* [EXERCISE]: Please begin with the line containing "<span>Ventas</span><br>" and reproduce each line exactly until the records below end, without any pictures.

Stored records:
= = = = = = =

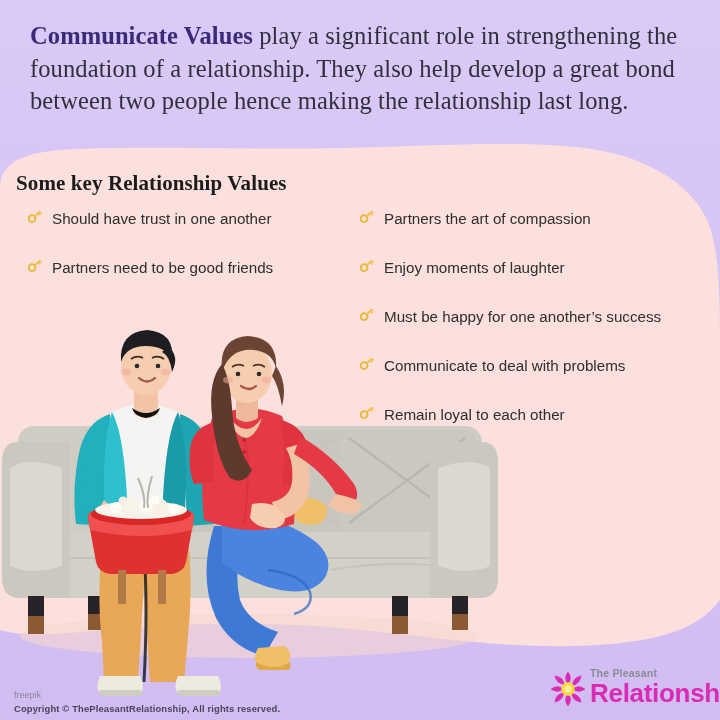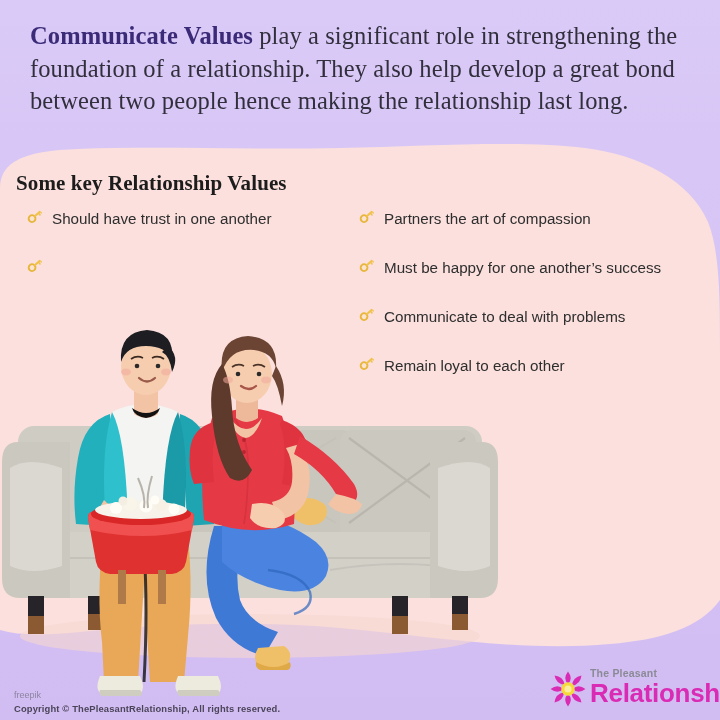--- a/index.html
+++ b/index.html
@@ -132,6 +132,7 @@
           <rect x="26.6" y="17.4" width="2.6" height="3.2" rx="1.1" fill="#f0c14b"></rect>
         </g>
       </svg>
+      <span class="label">Partners need to be good friends</span>
     </div>
 
   </div>

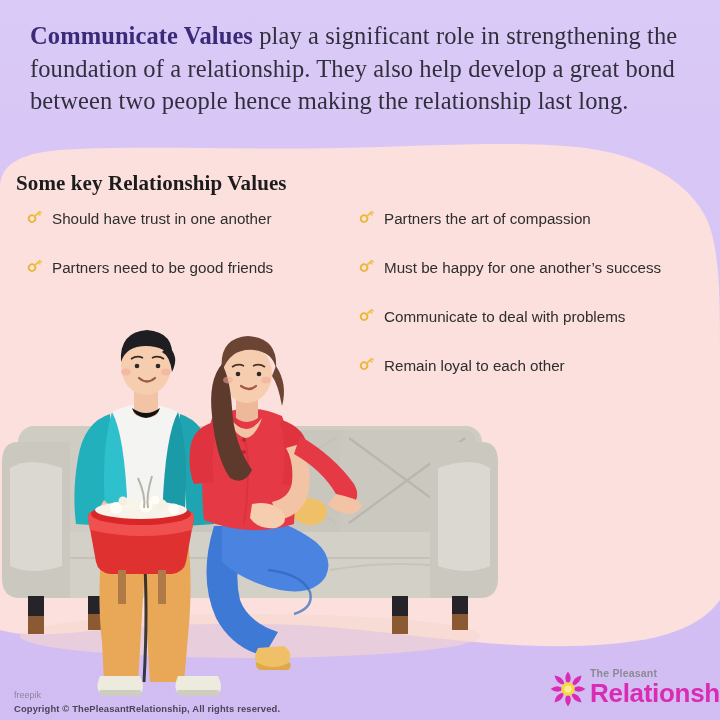--- a/index.html
+++ b/index.html
@@ -152,6 +152,18 @@
       <span class="label">Partners the art of compassion</span>
     </div>
 
+    <div class="item">
+      <svg class="keyico" viewBox="0 0 32 32">
+        <g transform="rotate(-42 16 16)">
+          <circle cx="9" cy="16" r="6" fill="none" stroke="#e8b63a" stroke-width="3.4"></circle>
+          <circle cx="9" cy="16" r="2.1" fill="#fbe9b8"></circle>
+          <rect x="14" y="14.2" width="15" height="3.6" rx="1.4" fill="#f0c14b"></rect>
+          <rect x="22.5" y="17.4" width="2.8" height="4.4" rx="1.2" fill="#f0c14b"></rect>
+          <rect x="26.6" y="17.4" width="2.6" height="3.2" rx="1.1" fill="#f0c14b"></rect>
+        </g>
+      </svg>
+      <span class="label">Enjoy moments of laughter</span>
+    </div>
 
     <div class="item">
       <svg class="keyico" viewBox="0 0 32 32">

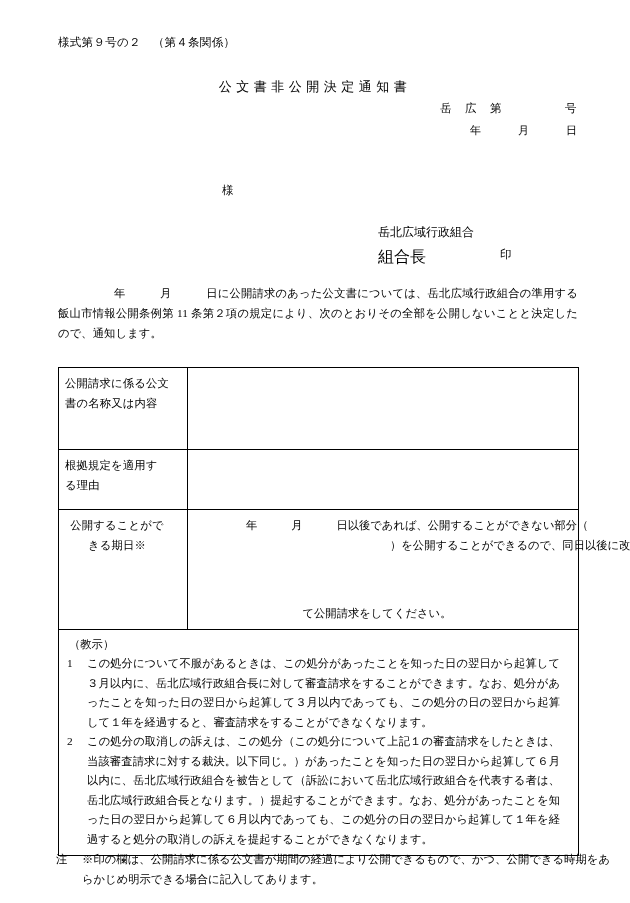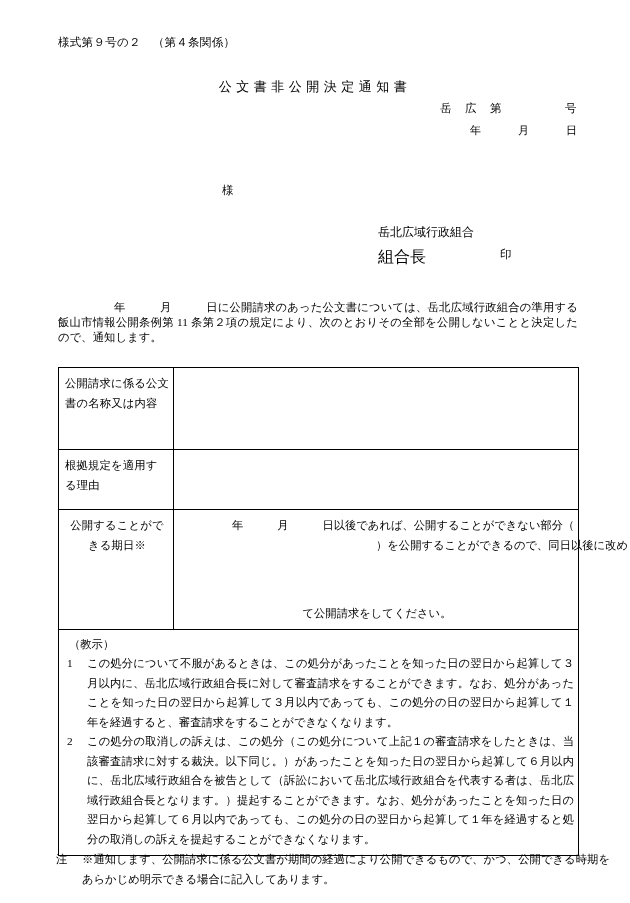--- a/index.html
+++ b/index.html
@@ -97,10 +97,10 @@
   .body-para {
     position: absolute;
     left: 58px;
-    top: 300px;
+    top: 283px;
     width: 520px;
     font-size: 11.3px;
-    line-height: 15px;
+    line-height: 20px;
     text-align: justify;
     text-indent: 56px;
     letter-spacing: 0.1px;

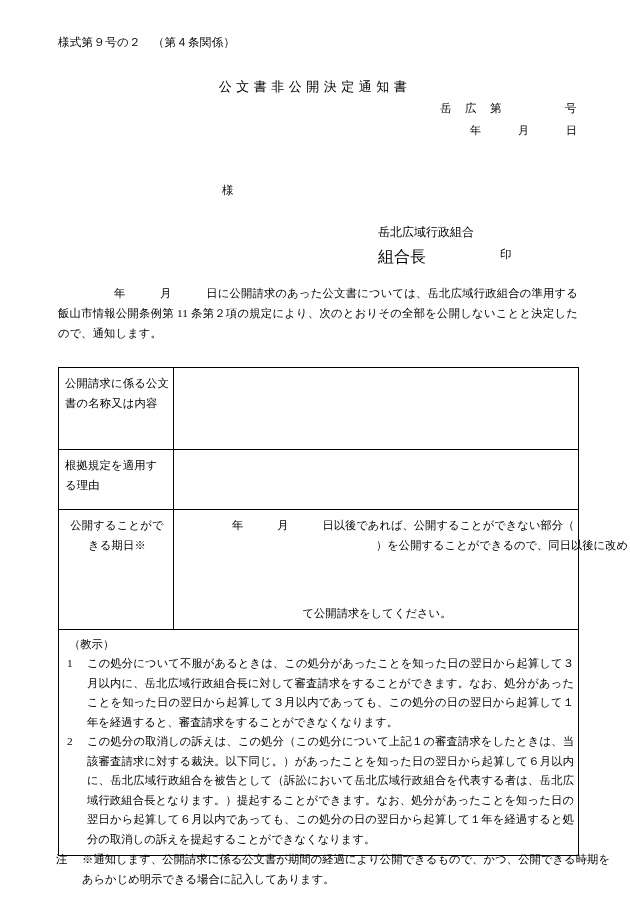--- a/index.html
+++ b/index.html
@@ -120,7 +120,7 @@
     vertical-align: top;
     font-size: 11.3px;
     line-height: 20px;
-    padding: 5px 4px 6px 6px;
+    padding: 5px 18px 6px 6px;
   }
   .label-cell {
     width: 104px;

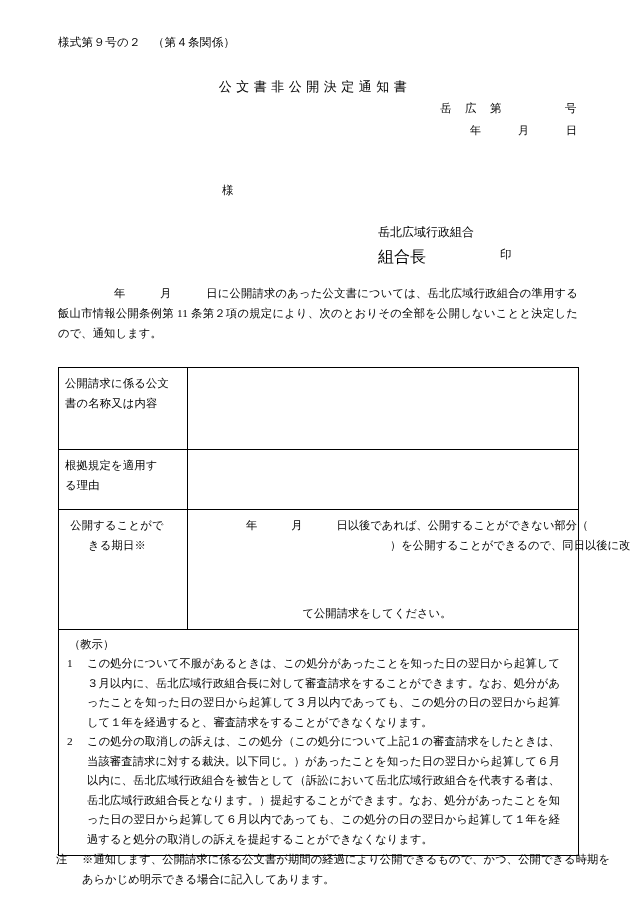--- a/index.html
+++ b/index.html
@@ -243,7 +243,7 @@
     </tbody>
   </table>
 
-  <div class="footnote"><span class="marker">注</span><span>※通知します、公開請求に係る公文書が期間の経過により公開できるもので、かつ、公開できる時期をあらかじめ明示できる場合に記入してあります。</span></div>
+  <div class="footnote"><span class="marker">注</span><span>※印の欄は、公開請求に係る公文書が期間の経過により公開できるもので、かつ、公開できる時期をあらかじめ明示できる場合に記入してあります。</span></div>
 
 </div>
 

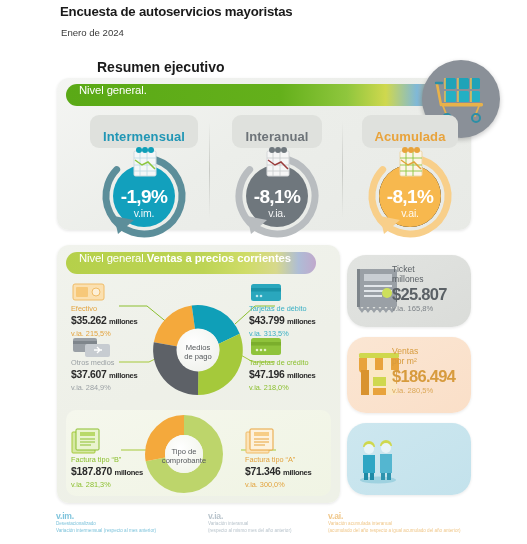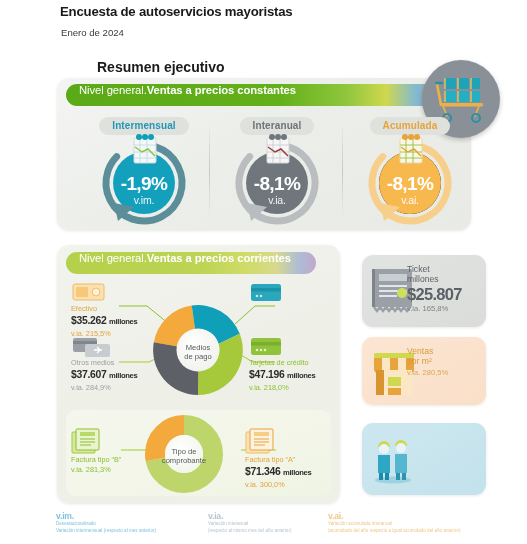--- a/index.html
+++ b/index.html
@@ -171,7 +171,6 @@
 
   <div class="banner" id="banner-1">
     <span>Nivel general. </span>
-      <b>Ventas a precios constantes</b>
   </div>
 
   <div id="cart-circle">

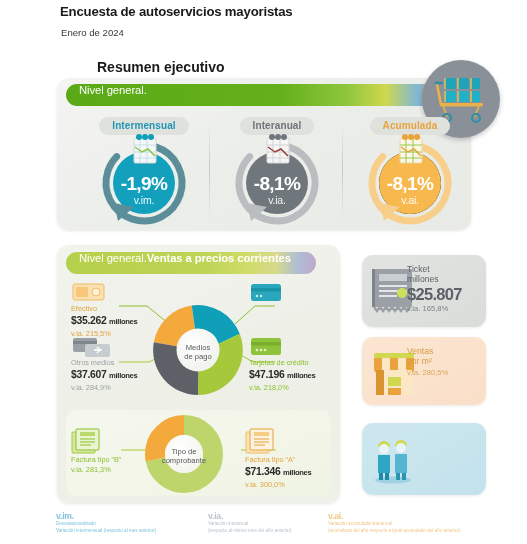--- a/index.html
+++ b/index.html
@@ -75,9 +75,9 @@
   #gauge-col-2 { left: 210px; }
   #gauge-col-3 { left: 343px; }
   .gauge-pill {
-    display: inline-block; padding: 3px 13px 4px;
+    display: inline-block; padding: 14px 13px 4px;
     border-radius: 9px; background: #dfe1dd;
-    font-size: 10px; font-weight: bold; letter-spacing: .1px;
+    font-size: 13px; font-weight: bold; letter-spacing: .1px;
   }
   .pill-im { color: #2196b5; }
   .pill-ia { color: #6d7378; }

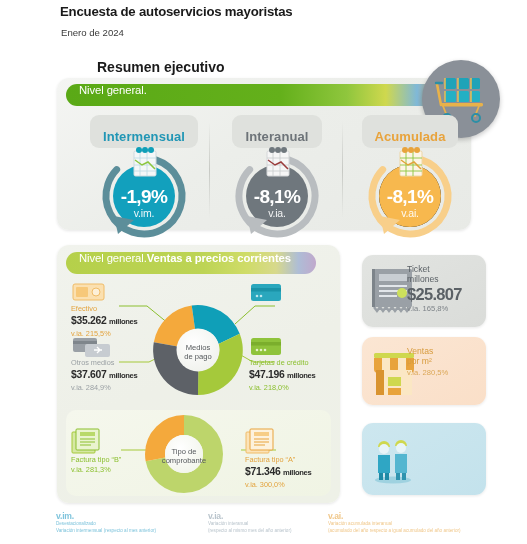--- a/index.html
+++ b/index.html
@@ -127,7 +127,7 @@
   }
 
   
-  .rcard { position: absolute; left: 362px; width: 124px; border-radius: 11px;
+  .rcard { position: absolute; left: 347px; width: 124px; border-radius: 19px;
     box-shadow: 0 1px 3px rgba(0,0,0,.09); }
   #rcard-ticket { top: 255px; height: 72px;
     background: linear-gradient(150deg,#e2e4e1 0%,#dadcd9 100%); }

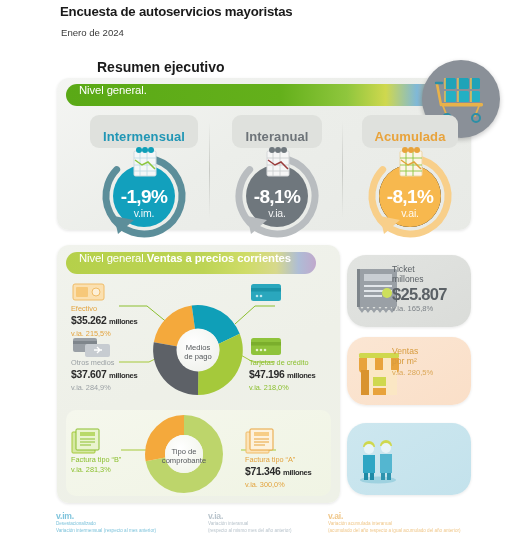--- a/index.html
+++ b/index.html
@@ -318,6 +318,11 @@
     <circle cx="24" cy="10" r="4" fill="#fdf0d8" stroke="#f0bc68" stroke-width="1"></circle>
   </svg>
 
+  <div class="legend l-teal" style="left:249px;top:304px;width:86px">
+    <span class="l-name">Tarjetas de débito</span>
+    <span class="l-val"><span>$43.799</span> <span class="unit">millones</span></span>
+    <span class="l-var">v.ia. 313,5%</span>
+  </div>
   <svg style="position:absolute;left:250px;top:282px" width="32" height="20">
     <rect x="1" y="2" width="30" height="17" rx="2.5" fill="#2aa7bd"></rect>
     <rect x="1" y="6" width="30" height="3.5" fill="#1b93a8"></rect>

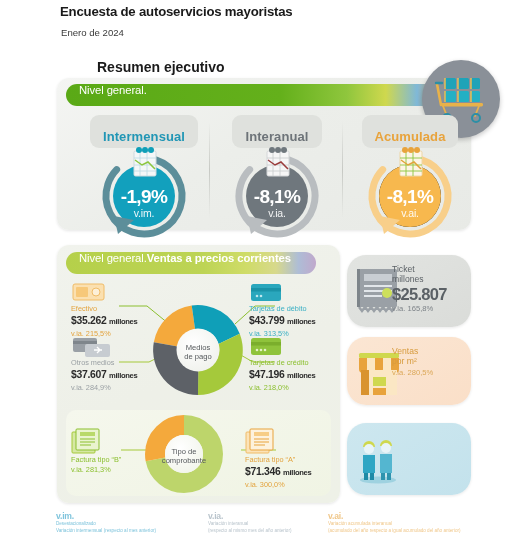--- a/index.html
+++ b/index.html
@@ -131,7 +131,7 @@
     box-shadow: 0 1px 3px rgba(0,0,0,.09); }
   #rcard-ticket { top: 255px; height: 72px;
     background: linear-gradient(150deg,#e2e4e1 0%,#dadcd9 100%); }
-  #rcard-m2 { top: 337px; height: 68px;
+  #rcard-m2 { top: 337px; height: 76px;
     background: linear-gradient(150deg,#fbe6d3 0%,#fadfc8 100%); }
   #rcard-pers { top: 423px; height: 72px;
     background: linear-gradient(150deg,#cde7ef 0%,#c3e2ec 100%); }

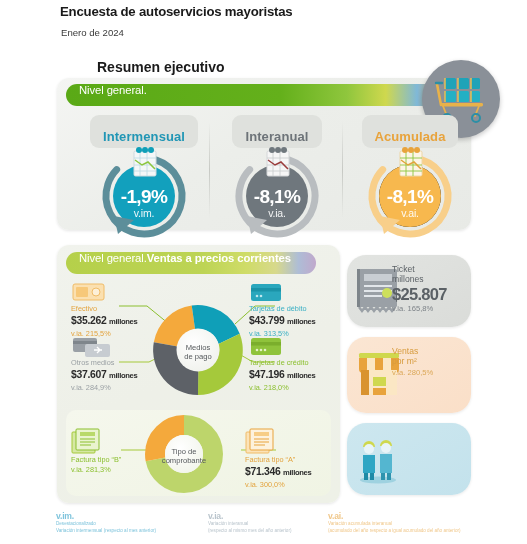--- a/index.html
+++ b/index.html
@@ -442,6 +442,7 @@
         <span>Ventas</span><br>
         <span>por m²</span>
       </div>
+      <div class="r-val">$186.494</div>
       <div class="r-var">v.ia. 280,5%</div>
     </div>
   </div>

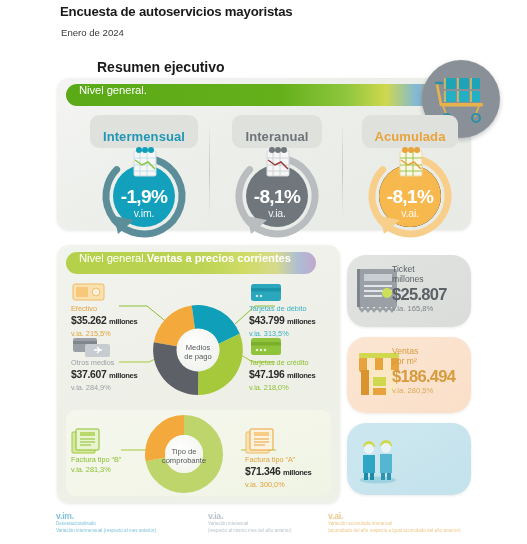--- a/index.html
+++ b/index.html
@@ -384,6 +384,7 @@
 
   <div class="legend l-green" style="left:71px;top:455px;width:90px">
     <span class="l-name">Factura tipo “B”</span>
+    <span class="l-val"><span>$187.870</span> <span class="unit">millones</span></span>
     <span class="l-var">v.ia. 281,3%</span>
   </div>
   <svg style="position:absolute;left:71px;top:428px" width="32" height="26">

= = = = = = =

* [TASK RESPONSE]:
         <span>Ventas</span><br>
         <span>por m²</span>
       </div>
+      <div class="r-val">$186.494</div>
       <div class="r-var">v.ia. 280,5%</div>
     </div>
   </div>

--- a/index.html
+++ b/index.html
@@ -384,6 +384,7 @@
 
   <div class="legend l-green" style="left:71px;top:455px;width:90px">
     <span class="l-name">Factura tipo “B”</span>
+    <span class="l-val"><span>$187.870</span> <span class="unit">millones</span></span>
     <span class="l-var">v.ia. 281,3%</span>
   </div>
   <svg style="position:absolute;left:71px;top:428px" width="32" height="26">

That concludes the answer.